Côté Eric Lejoindre, on affirme que les résultats sont là, mais qu'ils sont encore peu visibles. Daniel Vaillant, lui, rapporte les propos d'un préfet de l'époque où il était ministre de l'Intérieur : « Au-dessous de 25% de baisse des chiffres d'un phénomène quelconque de délinquance, aucune amélioration n'est perceptible ». Devant les interrogations d’Action Barbès exprimant l'incompréhension des habitants et particulièrement leur doute devant les forces de police quand elles côtoient les habituels trafics du quartier sans intervenir, le candidat socialiste certifie que les résultats sont probants en matière de prostitution et de proxénétisme, par exemple; des fermetures administratives ont calmé certains coins, le taux d'élucidation des affaires remonte, etc. … Ces résultats ne sont pas connus et n'interviennent donc pas dans le jugement des habitants. Peut-être pourrait-il y avoir un effort de communication sur ce sujet. En revanche, le phénomène de marché à la sauvette, par son ampleur et sa visibilité, tant sur place que médiatique, occulte tous les résultats obtenus par ailleurs.

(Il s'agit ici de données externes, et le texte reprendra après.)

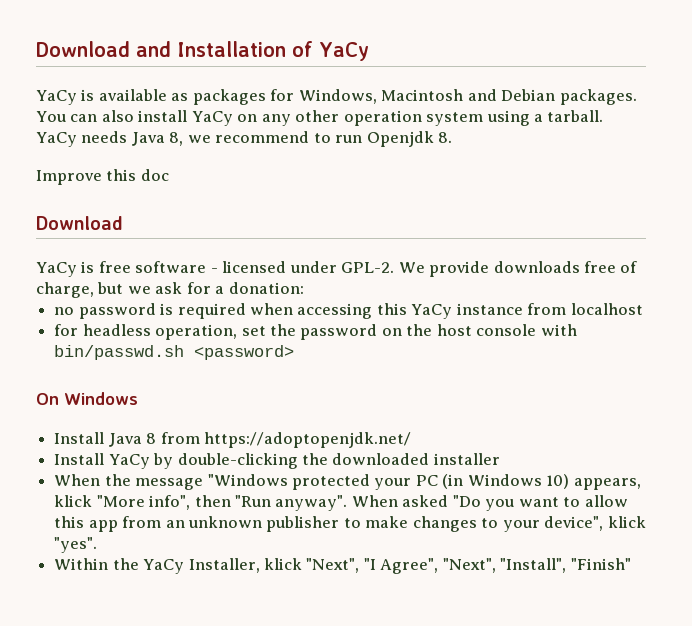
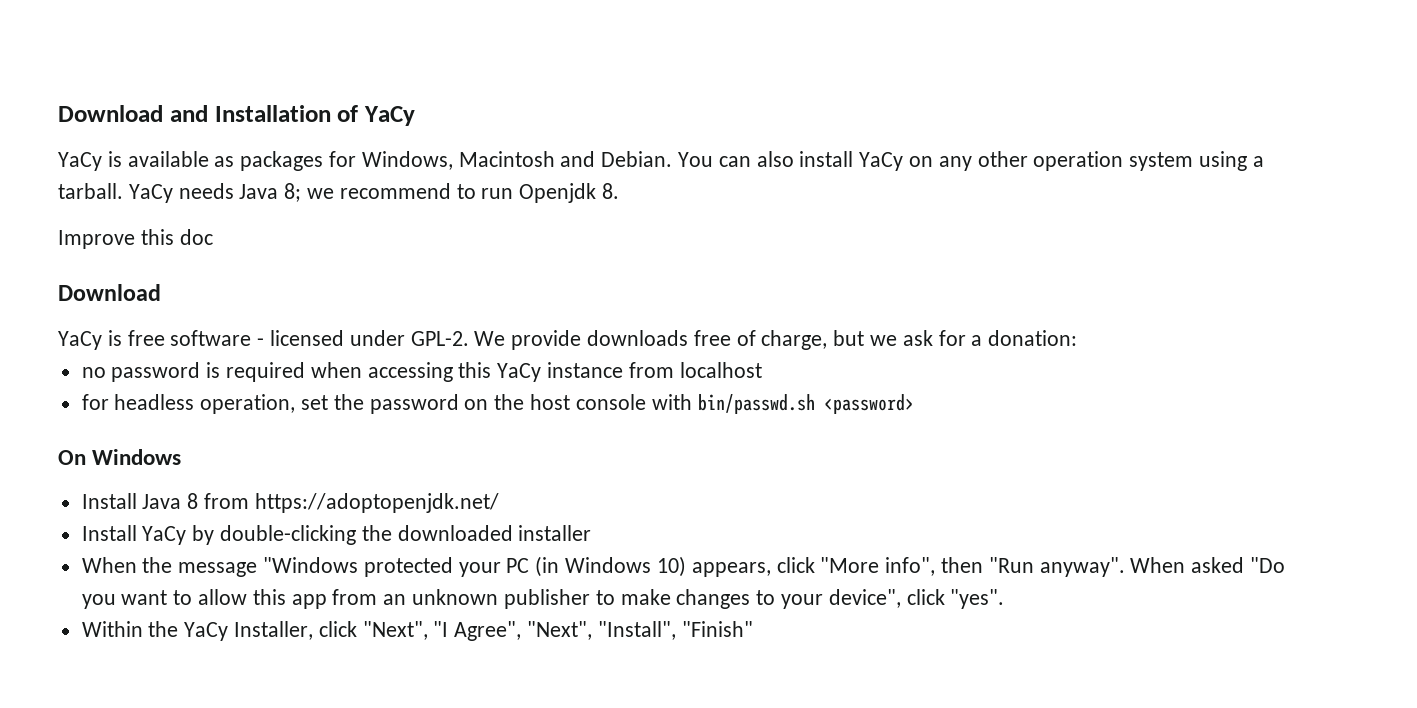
- YaCy is available as packages for Windows, Macintosh and Debian packages.
+ YaCy is available as packages for Windows, Macintosh and Debian.
- YaCy needs Java 8, we recommend to run Openjdk 8.
+ YaCy needs Java 8; we recommend to run Openjdk 8.
- When the message "Windows protected your PC (in Windows 10) appears, klick "More info", then "Run anyway".
+ When the message "Windows protected your PC (in Windows 10) appears, click "More info", then "Run anyway".
- When asked "Do you want to allow this app from an unknown publisher to make changes to your device", klick "yes".
+ When asked "Do you want to allow this app from an unknown publisher to make changes to your device", click "yes".
- Within the YaCy Installer, klick "Next", "I Agree", "Next", "Install", "Finish"
+ Within the YaCy Installer, click "Next", "I Agree", "Next", "Install", "Finish"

Nous sentons que les socialistes veulent nous convaincre que la ZSP est une bonne chose, que la situation s'améliore. « Le dispositif a permis de prendre en compte les signalements faits par les habitants, des planques ont suivi, puis des interpellations, et de la détention aussi, parce qu'il y a derrière un travail patient. Il n'y a pas toujours la réponse judiciaire appropriée mais on progresse » nous dit Myriam El Khomri, chargée de la sécurité à l’Hôtel de Ville. Elle nous donne des précisions sur le cas du bonneteau que les juges ont eu du mal à re-qualifier comme escroquerie avec des peines d'enfermement à la clé. Mais c'est fait. C'est un signal fort qui a fait baisser l'activité. « On a tort de ne pas communiquer sur ces acquis. Nous avons travaillé à un compte ZSP sur Facebook, mais la période de campagne interdit qu'il soit activé... Pas facile ! Le plus dur est la dérégulation de l'espace public, il va falloir être patient, toutefois la présence policière a fait baisser les trafics de contrefaçon, l'aide des douanes a été déterminante, le gros investissement des services aussi, la présence des inspecteurs de sécurité (qu'on ne voit pas parce qu'ils sont en civil..) » précise-t-elle encore, avant d’ajouter «Il y a eu beaucoup de réunions dernièrement avec des copropriétés notamment et les associations. Tout est prêt pour que ça change ».
Conseils de quartier CQs
Eric Lejoindre souhaite re-mobiliser les conseils de quartiers où désormais la présence des élus est moins déterminante (depuis la nouvelle organisation des CQ du 18e). « Il nous faut être attentifs à un type d'enfermement de certaines personnes, qui concentrées sur une seule source d'information peuvent croire n'importe quoi. Il faut promouvoir la diversité d’opinions » dit-il. (On venait de traverser l'épisode d'enfants absents des écoles à cause de la rumeur sur les "genres" ndlr)
P.Y Bournazel voit deux pistes pour les re-dynamiser. Une séquence formelle de prise de décision commençant par un vote par les CQs, avalisé par le Conseil d’Arrondissement puis monté au Conseil de Paris. Il souhaite que les CQs puissent prendre en charge l’aménagement d’un quartier (voirie, propreté, …) en liaison avec des associations.